Wholesale meat markets in Beijing were quoting RMB38/kg to RMB41/kg (US$6.29/kg to $6.79) of sheepmeat in late December. This represents a year-on-year climb of 10-15%, according to several vendors questioned for this article. Lamb prices are thus fast catching up on beef prices. Beef, meanwhile, has risen 34% year-on-year, according to data published by the Ministry of Commerce in Beijing, based on data collected at wholesale meat markets: vendors in Xintiandi market in Beijing were charging RMB41.30/kg to RMB45/kg ($6.84/kg to $7.45/kg) in the last week of December.
Data polled by the state-run Xinhua news agency shows prices for lamb soared by 6.9% in Shanghai and 10.9% in the central Chinese megapolis of Chongqing (China’s largest urban space), although nationally, the average month-on-month price rise for lamb in December was 1.6%. This contrasts to retail prices for carp fish and chicken – both staples of Chinese home cooking – which both rose 0.2% in December compared to November prices.
Similar reasons are behind the rise in sheep meat as those cited for climbing beef prices: among them, higher feed costs and falling stock numbers – in part due to an exodus of rural dwellers for cities. Yet government has been seeking to encourage a rebuilding of stock numbers, in part through subsidies as well as government-funded pilot breeding programmes in traditional lamb production regions.

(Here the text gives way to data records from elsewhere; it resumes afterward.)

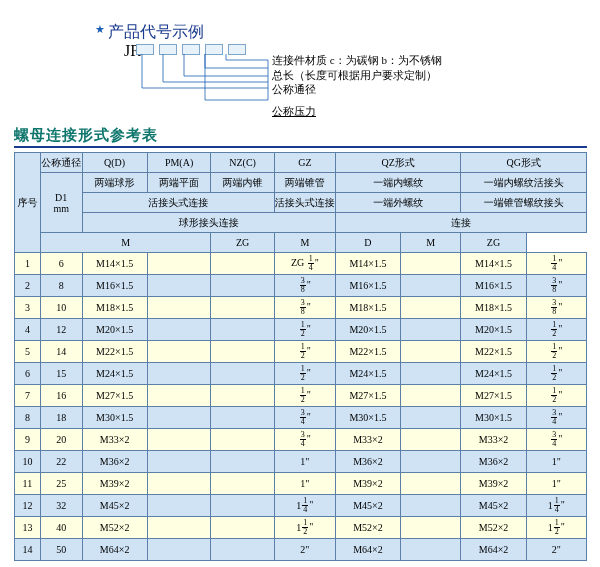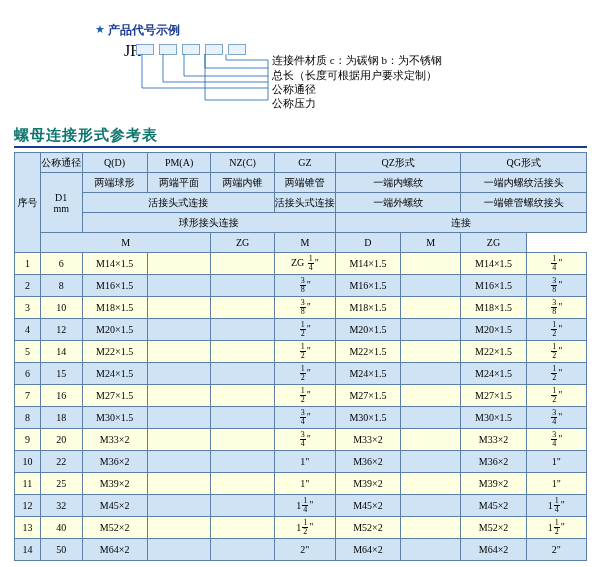--- a/index.html
+++ b/index.html
@@ -19,8 +19,8 @@
   .legend-title{
     position:absolute;
     left:108px;top:22px;
-    font-size:12px;
-    font-weight:bold;
+    font-size:16px;
+    font-weight:normal;
     color:#1a3a8f;
     white-space:nowrap;
   }

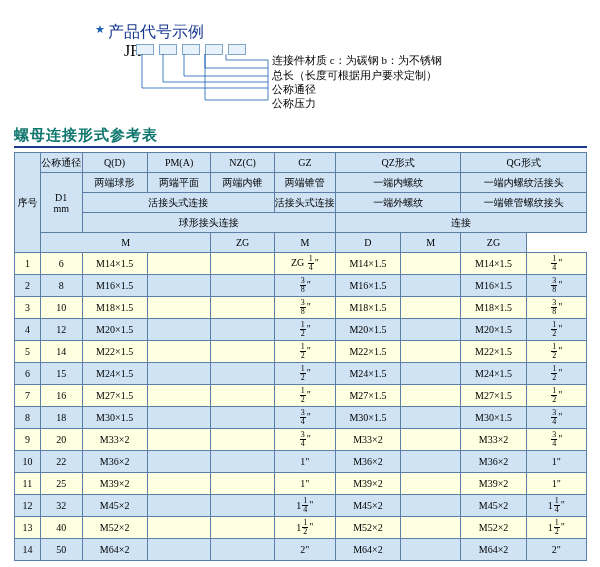--- a/index.html
+++ b/index.html
@@ -148,7 +148,7 @@
   <div class="ldesc" style="left:272px;top:68px;">总长（长度可根据用户要求定制）</div>
   <div class="ldesc" style="left:272px;top:53px;">连接件材质  c：为碳钢  b：为不锈钢</div>
   <div class="ldesc" style="left:272px;top:82px;">公称通径</div>
-  <div class="ldesc" style="left:272px;top:96px;">公称压力</div>
+  <div class="ldesc" style="left:272px;top:104px;text-decoration:underline;">公称压力</div>
 </div>
 
 <div class="tbl-title">螺母连接形式参考表</div>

Lamb is particularly popular in hotpot restaurants, which do brisker business in sub-zero winter temperatures in northerly cities like Beijing. The HuangCheng Gen Lao Hot Pot, a popular hotpot restaurant visited by this journalist, was thronged with customers putting the thinly sliced rolls of lamb meat into boiling pots at RMB75 ($12.42) per person. Another lamb hotpot chain, the Little Sheep, is owned by Yum! which also operates KFC, China’s largest fast-food franchise (by number of outlets).
Ever wary of inflation, China has attempted to control prices through a Central Mutton Reserve, which pays processors to stockpile and periodically release mutton at set prices. A recent release in the large westerly city of Lanzhou by the Gansu Huimin Meat Co drew a rush of customers to wet markets and supermarkets, with the price climbing from RMB22 ($3.64)/500g to RMB28 ($4.64)/500g in a day, according to a report in the Lanzhou Daily.
While it’s not always clear if data refers to sheep or goats (terms for the two are written similarly in Mandarin), China has been supplementing local sheep herds with Suffolk sheep, which have been imported from New Zealand. Local breeding firms have described the Suffolk enthusiastically as the "fastest growing sheep" and local governments have been subsidising breeders, much in the way that China has subsidised the introduction of fast-growing foreign pig breeds like the Landrace. The government-run China Animal Husbandry Association has likewise dispatched staff to Ireland to study sheep breeds and breeding methods.
Breeding companies are reporting brisk demand for sheep. The Shandong Yibang Meat Co breeds and sells Suffolk as well as Charollais and the local Han breed from its headquarters in Jinnjing city in the south-easterly province of Shandong. Demand is brisk, says Hu Dianwei, due to government subsidy support for breeders. "It varies according to regions, but we get up to half the prices of a breeding ewe covered by local government, and more if the area is designated a poverty alleviation priority zone. There is also a subsidy for transport of sheep from our breeding bases… we sell to provinces maybe 1,000 miles away sometimes." Yiband sells Suffolk rams for an average of RMB2,500 ($414) with ewes making up to RMB2,000 ($331).